▶ [WORK ORDER]: Could you copy every line of the data that contains "head"?

▶ [DATASET EXCERPTS]:
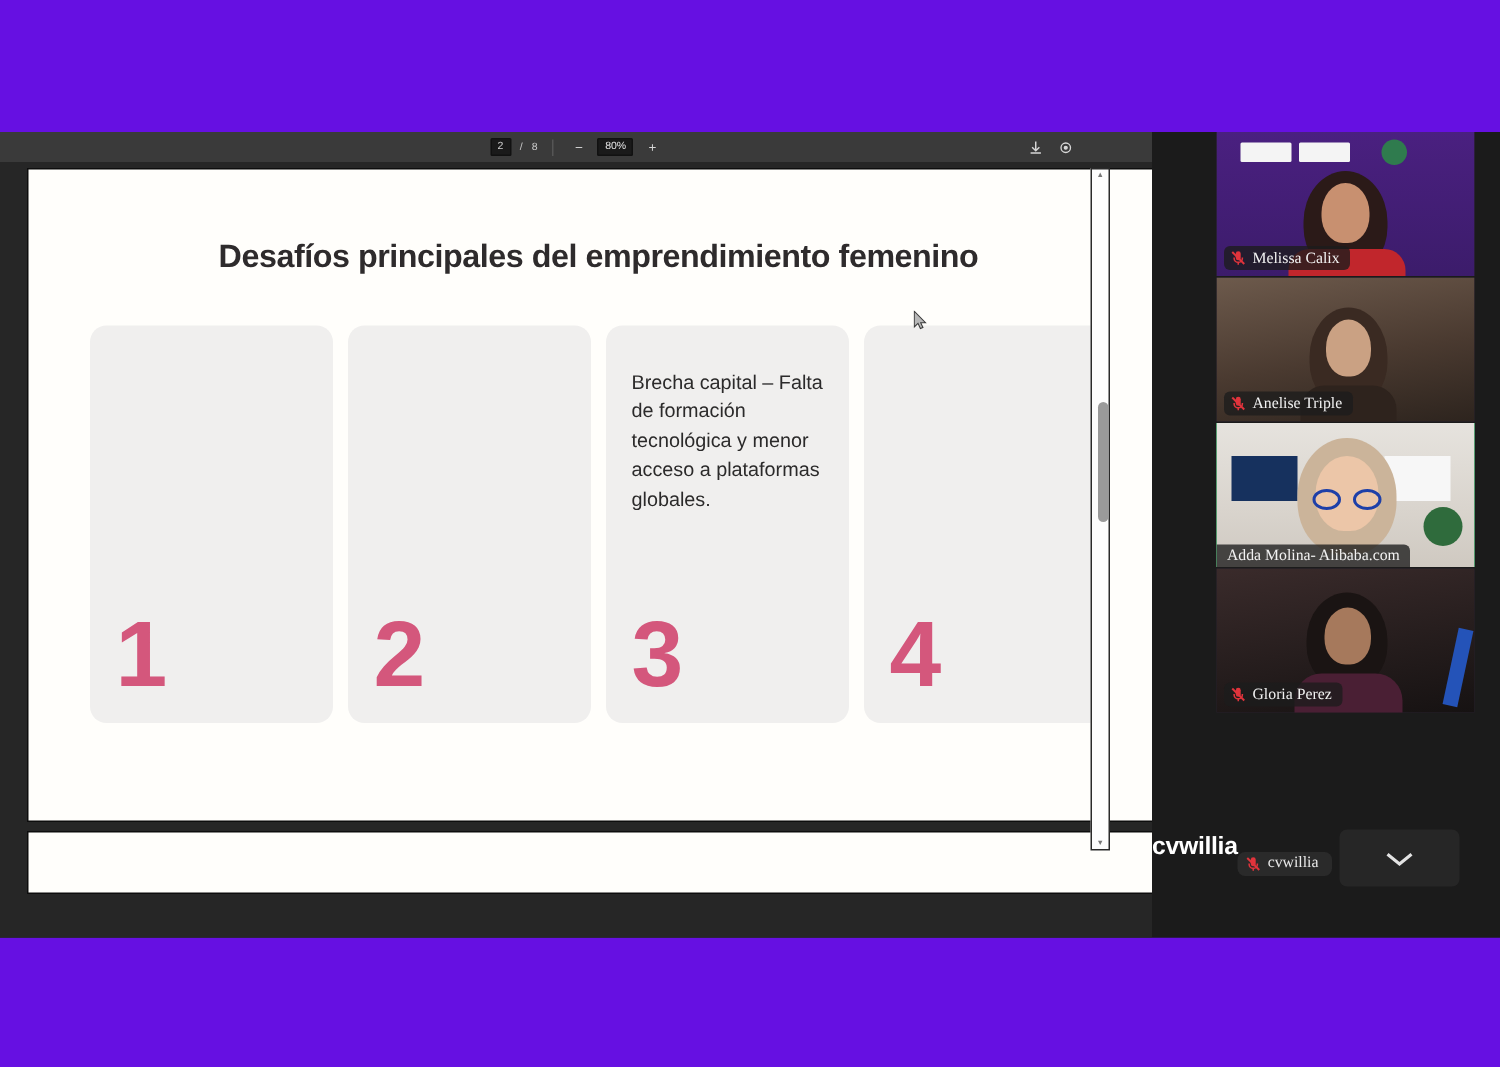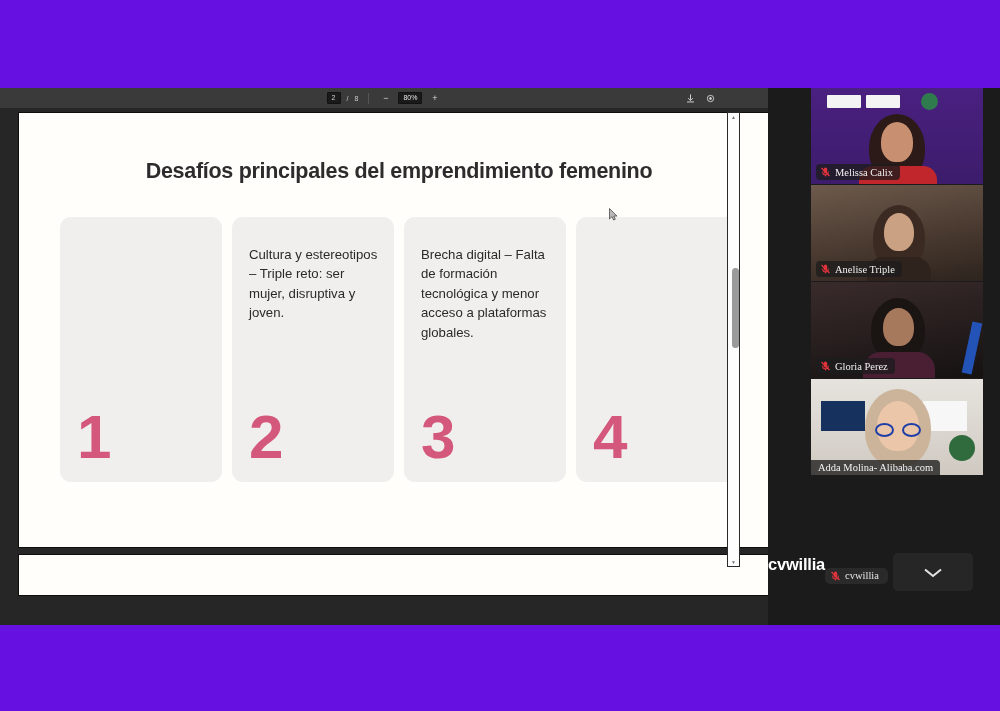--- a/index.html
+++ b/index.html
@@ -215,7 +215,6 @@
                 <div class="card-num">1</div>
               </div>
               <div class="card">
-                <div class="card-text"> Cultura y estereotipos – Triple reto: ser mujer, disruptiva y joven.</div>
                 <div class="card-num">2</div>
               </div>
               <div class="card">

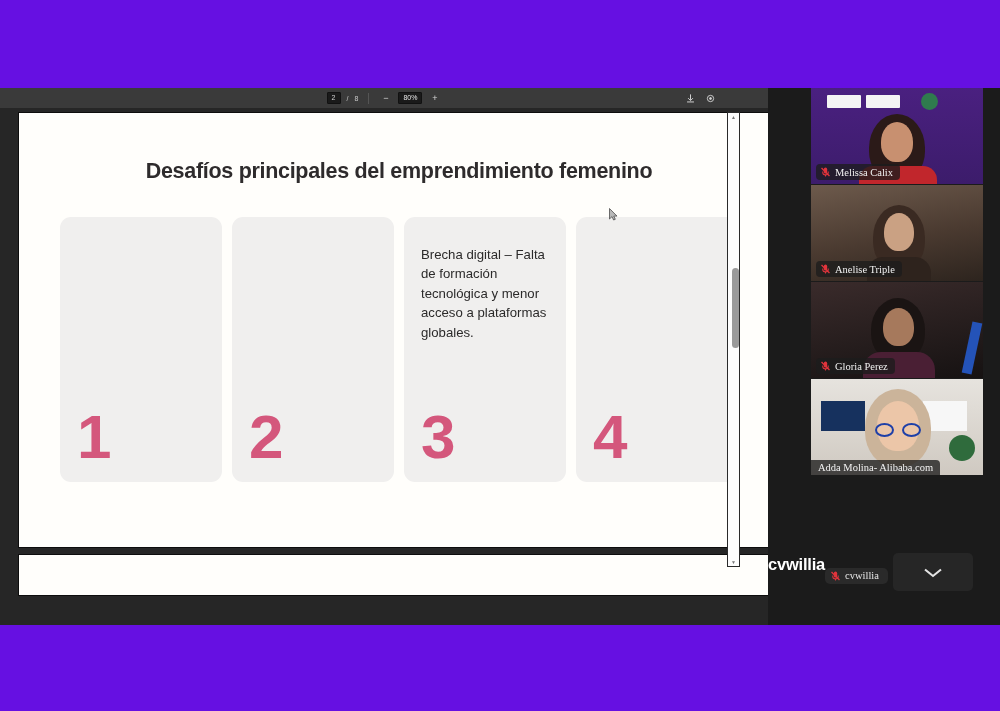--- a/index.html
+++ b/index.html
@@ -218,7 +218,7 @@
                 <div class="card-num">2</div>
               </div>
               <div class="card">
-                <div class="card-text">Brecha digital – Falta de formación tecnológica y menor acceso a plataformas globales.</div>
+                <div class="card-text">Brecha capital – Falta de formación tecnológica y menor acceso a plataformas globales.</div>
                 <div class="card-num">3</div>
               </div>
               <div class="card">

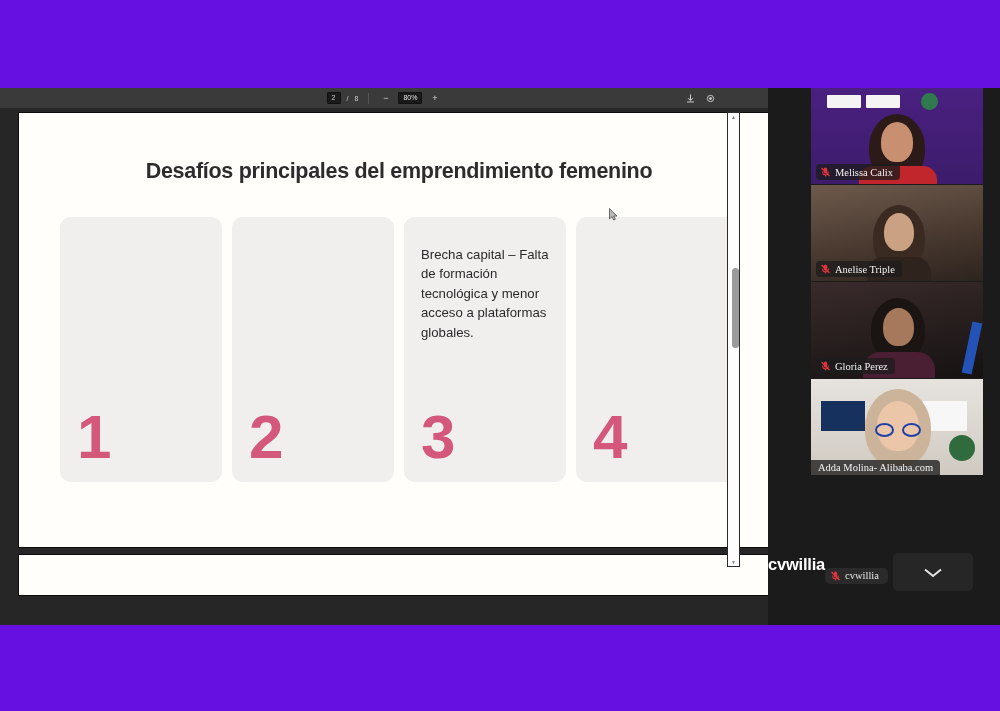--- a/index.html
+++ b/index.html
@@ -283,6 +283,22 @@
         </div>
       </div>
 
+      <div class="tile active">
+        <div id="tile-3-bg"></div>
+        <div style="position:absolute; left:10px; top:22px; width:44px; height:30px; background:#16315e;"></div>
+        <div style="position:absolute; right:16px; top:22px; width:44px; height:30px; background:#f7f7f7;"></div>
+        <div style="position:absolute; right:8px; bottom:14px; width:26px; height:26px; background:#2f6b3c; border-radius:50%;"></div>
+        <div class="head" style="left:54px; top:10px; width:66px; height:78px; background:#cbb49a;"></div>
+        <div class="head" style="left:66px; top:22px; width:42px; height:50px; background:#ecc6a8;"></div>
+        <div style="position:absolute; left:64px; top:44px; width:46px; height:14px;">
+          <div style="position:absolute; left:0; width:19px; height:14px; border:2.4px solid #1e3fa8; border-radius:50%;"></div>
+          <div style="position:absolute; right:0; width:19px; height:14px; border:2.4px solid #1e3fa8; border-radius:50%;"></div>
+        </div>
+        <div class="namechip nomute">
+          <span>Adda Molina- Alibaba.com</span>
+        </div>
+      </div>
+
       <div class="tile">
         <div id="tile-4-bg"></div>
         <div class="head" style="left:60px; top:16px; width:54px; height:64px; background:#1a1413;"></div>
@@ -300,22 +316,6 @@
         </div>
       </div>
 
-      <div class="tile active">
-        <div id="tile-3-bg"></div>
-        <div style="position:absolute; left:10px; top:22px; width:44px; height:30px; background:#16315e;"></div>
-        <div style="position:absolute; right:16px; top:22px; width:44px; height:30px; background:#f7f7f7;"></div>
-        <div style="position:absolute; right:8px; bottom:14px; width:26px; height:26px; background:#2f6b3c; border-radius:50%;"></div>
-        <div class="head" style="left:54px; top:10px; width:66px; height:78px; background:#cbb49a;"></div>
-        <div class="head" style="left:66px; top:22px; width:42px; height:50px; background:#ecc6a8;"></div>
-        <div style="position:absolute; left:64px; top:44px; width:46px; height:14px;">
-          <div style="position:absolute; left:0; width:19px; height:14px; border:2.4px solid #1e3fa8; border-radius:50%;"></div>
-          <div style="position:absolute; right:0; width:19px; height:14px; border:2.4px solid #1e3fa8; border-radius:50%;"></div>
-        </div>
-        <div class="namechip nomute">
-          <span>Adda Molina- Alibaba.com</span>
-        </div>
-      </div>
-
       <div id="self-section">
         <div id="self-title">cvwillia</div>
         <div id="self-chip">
---
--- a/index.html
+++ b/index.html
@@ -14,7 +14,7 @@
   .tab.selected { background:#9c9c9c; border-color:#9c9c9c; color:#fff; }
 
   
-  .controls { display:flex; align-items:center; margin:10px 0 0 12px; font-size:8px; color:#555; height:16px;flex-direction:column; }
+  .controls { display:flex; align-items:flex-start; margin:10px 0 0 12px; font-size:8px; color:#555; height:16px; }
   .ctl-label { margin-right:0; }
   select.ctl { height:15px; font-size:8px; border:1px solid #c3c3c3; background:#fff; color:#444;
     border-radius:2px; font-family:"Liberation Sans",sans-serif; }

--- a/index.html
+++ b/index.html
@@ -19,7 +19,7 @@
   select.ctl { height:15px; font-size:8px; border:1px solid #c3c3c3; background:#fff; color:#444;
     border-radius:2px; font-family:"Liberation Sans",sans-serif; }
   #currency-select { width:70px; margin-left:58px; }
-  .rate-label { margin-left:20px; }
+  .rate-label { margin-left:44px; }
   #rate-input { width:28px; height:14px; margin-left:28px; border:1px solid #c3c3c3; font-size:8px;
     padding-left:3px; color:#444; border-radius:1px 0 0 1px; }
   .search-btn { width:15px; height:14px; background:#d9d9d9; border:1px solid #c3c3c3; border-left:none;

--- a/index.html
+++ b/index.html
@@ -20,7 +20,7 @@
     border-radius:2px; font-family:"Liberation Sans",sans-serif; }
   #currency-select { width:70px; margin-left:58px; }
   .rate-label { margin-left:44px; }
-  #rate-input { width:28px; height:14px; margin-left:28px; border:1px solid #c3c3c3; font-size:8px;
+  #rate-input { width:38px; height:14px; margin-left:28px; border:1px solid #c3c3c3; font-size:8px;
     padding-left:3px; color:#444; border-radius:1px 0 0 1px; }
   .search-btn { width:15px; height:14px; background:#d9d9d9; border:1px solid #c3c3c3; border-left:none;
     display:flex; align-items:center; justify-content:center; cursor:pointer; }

▶ [SOLUTION FOR THIS EXERCISE]:
+        <div class="head" style="left:54px; top:10px; width:66px; height:78px; background:#cbb49a;"></div>
+        <div class="head" style="left:66px; top:22px; width:42px; height:50px; background:#ecc6a8;"></div>
         <div class="head" style="left:60px; top:16px; width:54px; height:64px; background:#1a1413;"></div>
-        <div class="head" style="left:54px; top:10px; width:66px; height:78px; background:#cbb49a;"></div>
-        <div class="head" style="left:66px; top:22px; width:42px; height:50px; background:#ecc6a8;"></div>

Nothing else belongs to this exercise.